** Opening Available records block **
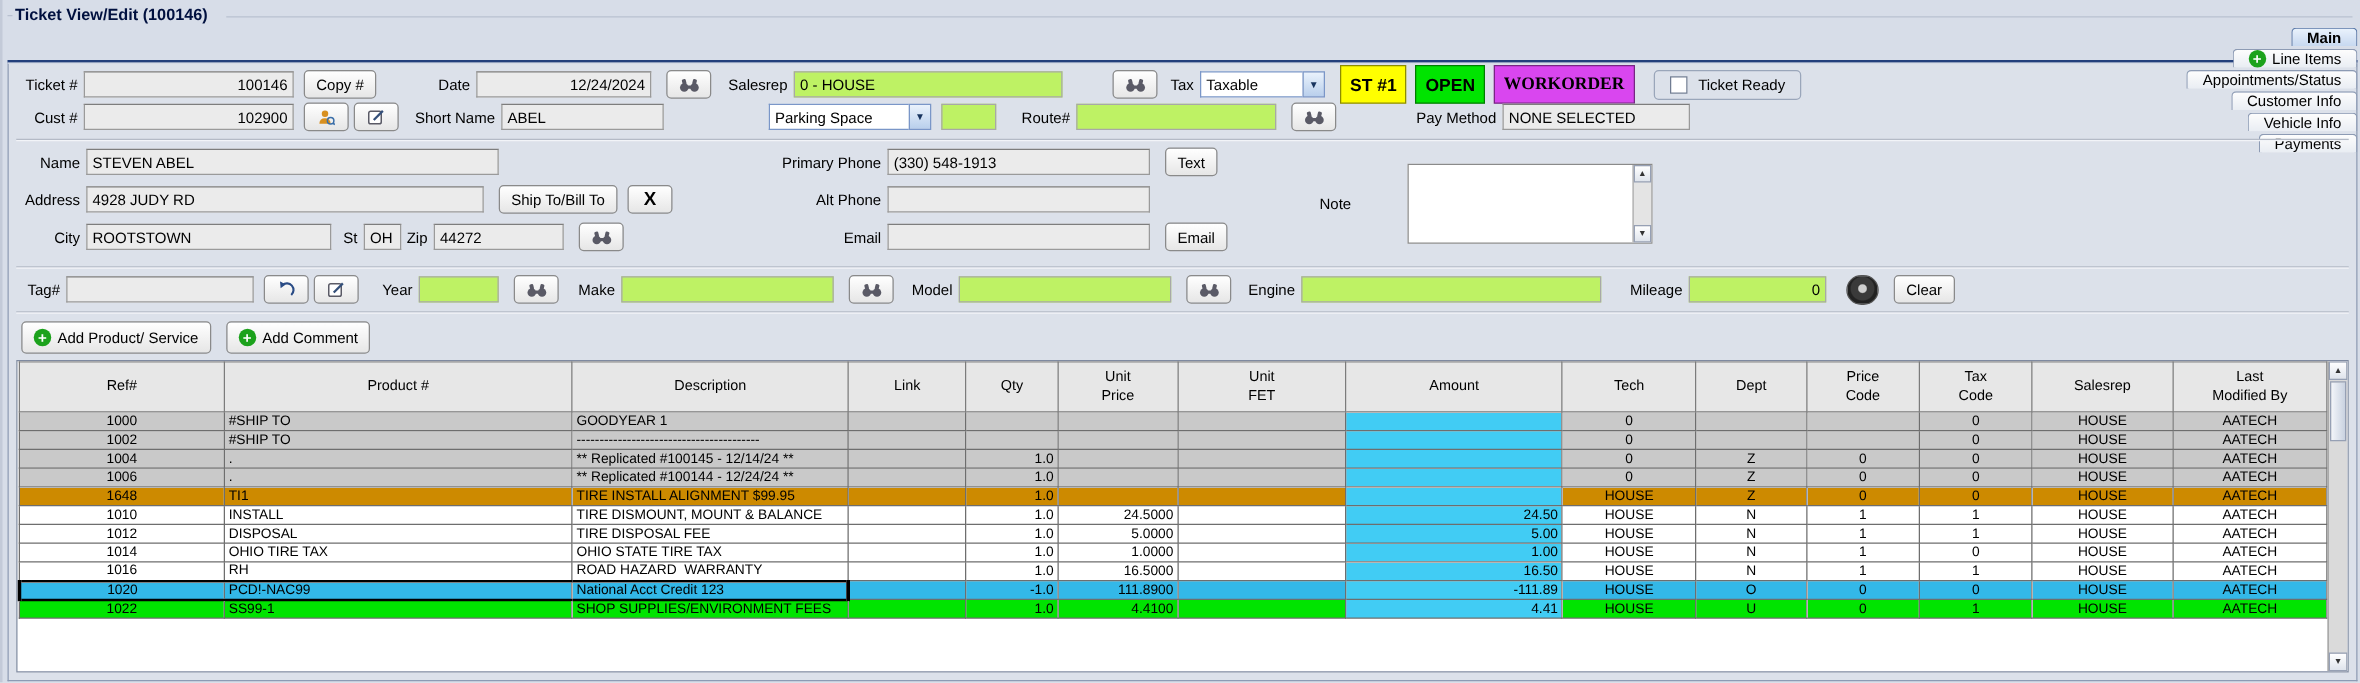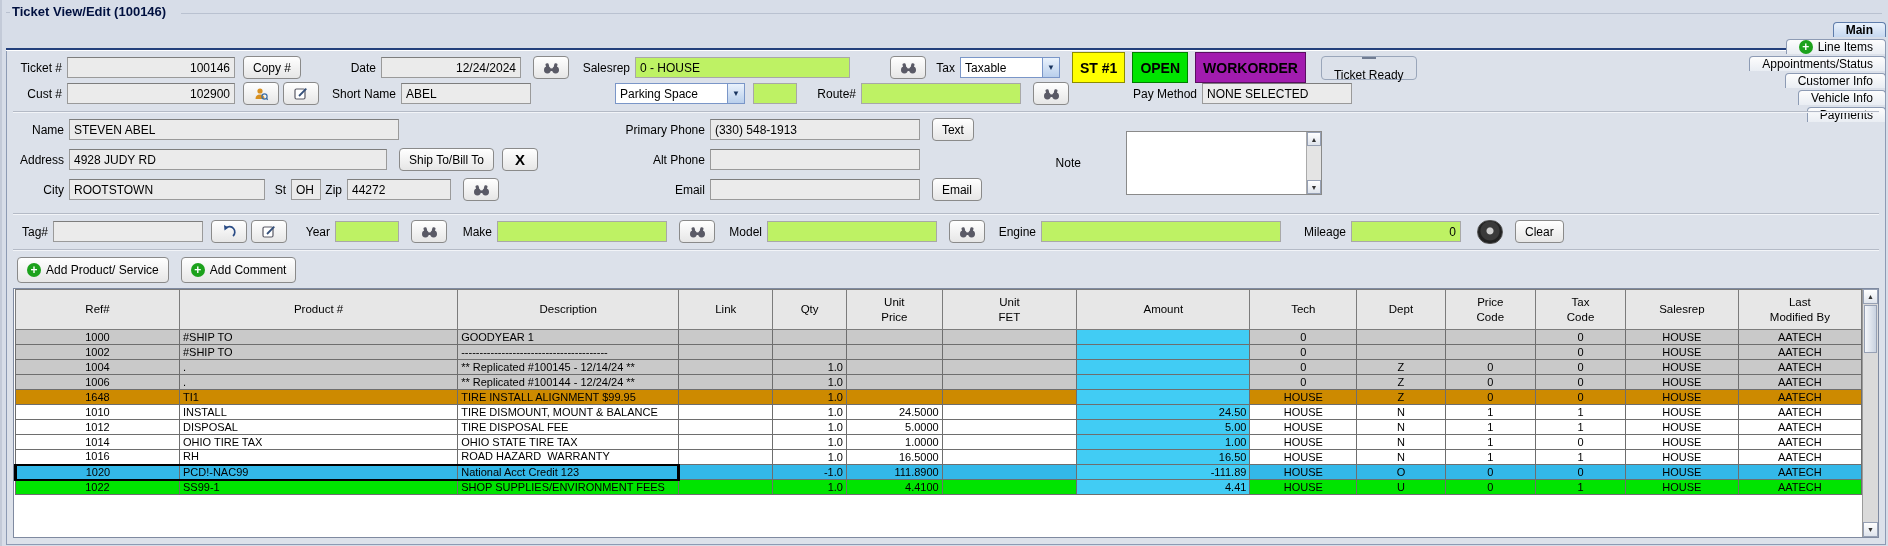--- a/index.html
+++ b/index.html
@@ -240,7 +240,7 @@
       <span id="badges" style="display:flex;align-items:center;">
           <span class="badge" style="background: rgb(255, 255, 0);">ST #1</span>
           <span class="badge" style="background: rgb(0, 228, 0);">OPEN</span>
-          <span class="badge" style="background: #a21caf;">WORKORDER</span>
+          <span class="badge" style="background: #d946ef; font-family: Liberation Serif, serif;">WORKORDER</span>
         </span>
       <span class="s8"></span>
       <span class="checkgroup">

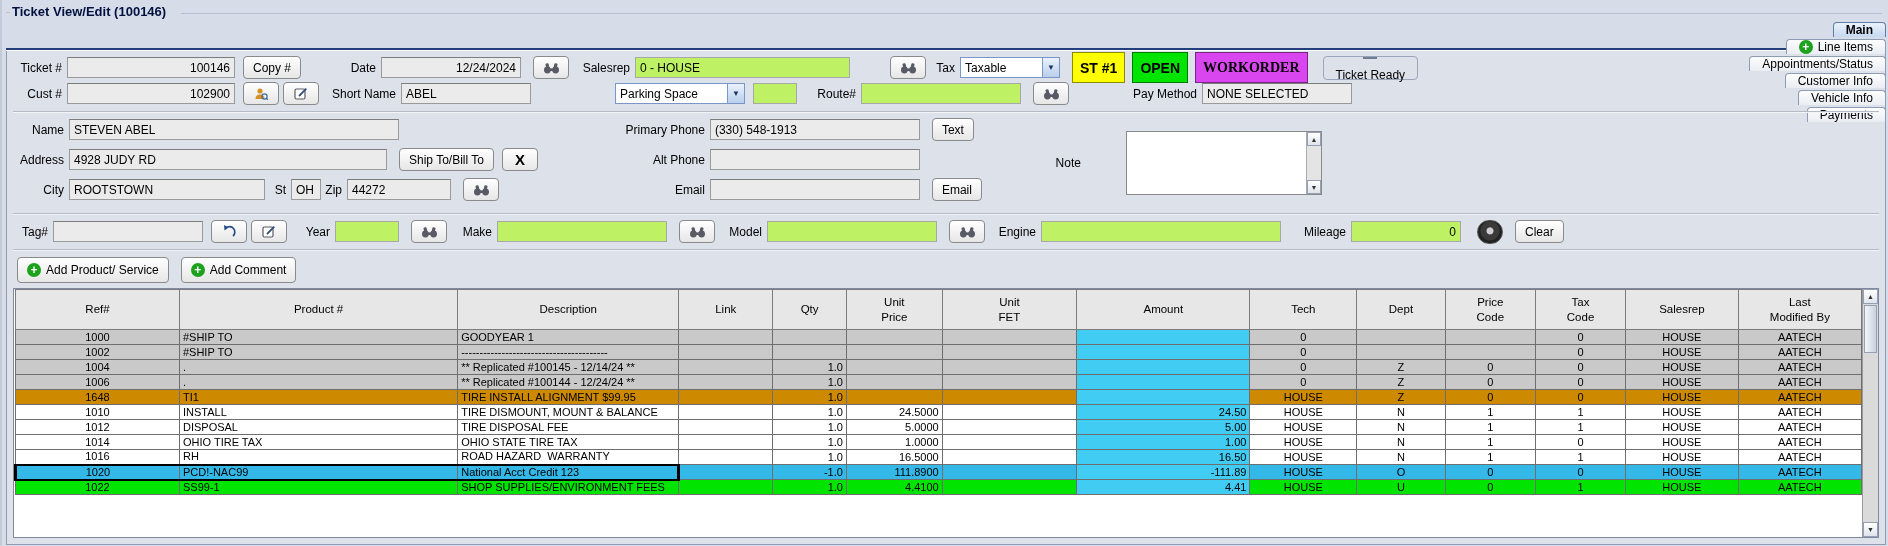--- a/index.html
+++ b/index.html
@@ -93,7 +93,7 @@
 
   .checkgroup {
     display:flex; align-items:center; gap:9px; height:24px; padding:0 12px;
-    border:1px solid #9aa6ba; border-radius:4px; flex-shrink:0;flex-direction:column;
+    border:1px solid #9aa6ba; border-radius:4px; flex-shrink:0;
   }
   .checkbox { width:14px; height:14px; background:#fff; border:1px solid #707c92; }
 

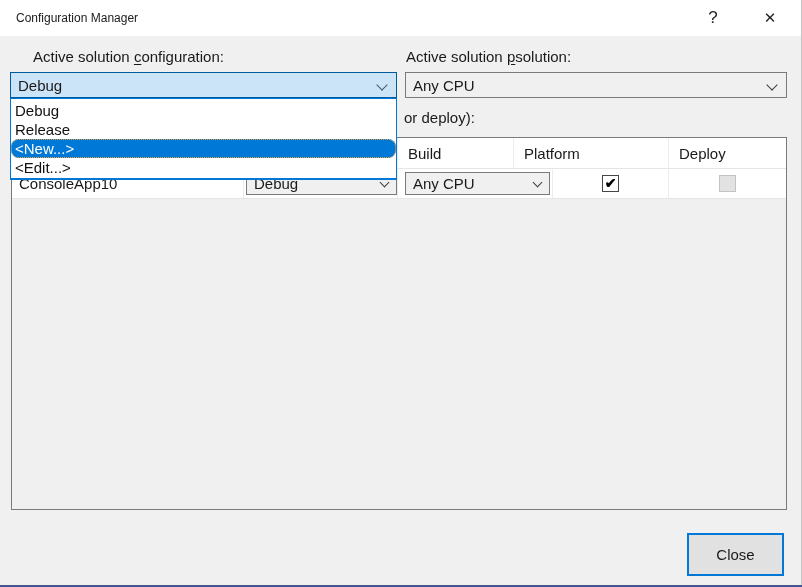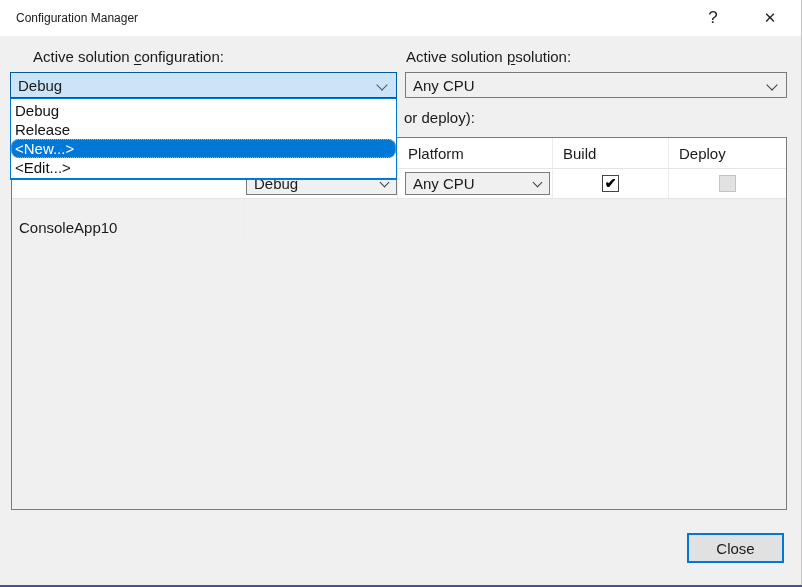--- a/index.html
+++ b/index.html
@@ -185,8 +185,8 @@
     <div class="trow thead">
       <div class="cell th c0"></div>
       <div class="cell th c1"></div>
+      <div class="cell th c3">Build</div>
       <div class="cell th c2">Platform</div>
-      <div class="cell th c3">Build</div>
       <div class="cell th c4">Deploy</div>
     </div>
 

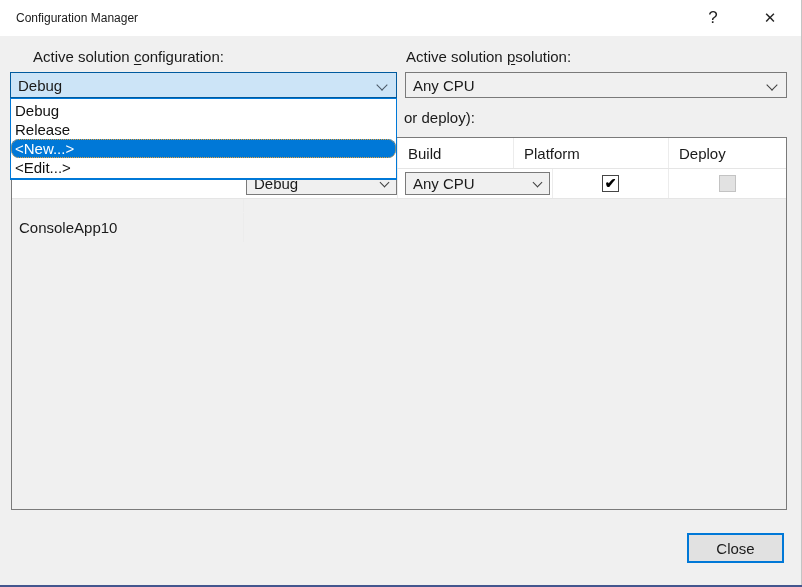--- a/index.html
+++ b/index.html
@@ -111,7 +111,7 @@
     border-right: 1px solid #ececec;
     overflow: hidden;
   }
-  .c0 { width: 232px; margin-top: 44px; }
+  .c0 { width: 232px; }
   .c1 { width: 154px; }
   .c2 { width: 155px; }
   .c3 { width: 116px; justify-content: center; }

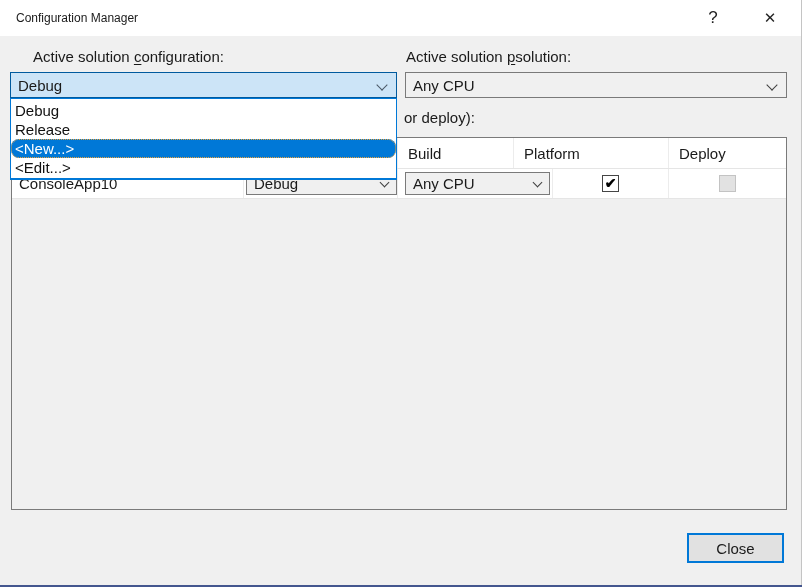--- a/index.html
+++ b/index.html
@@ -143,7 +143,7 @@
 
   
   .close-button {
-    position: absolute; left: 687px; top: 533px; width: 97px; height: 30px;
+    position: absolute; left: 687px; top: 533px; width: 97px; height: 43px;
     background: #e1e1e1; border: 2px solid #0078d7;
     font-size: 15px; color: #1a1a1a;
     display: flex; align-items: center; justify-content: center;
** Closing Available records block **
**What to do**
State the number of lines in the material holding the word "absolute". Add nothing else.

**Answer to this task**
2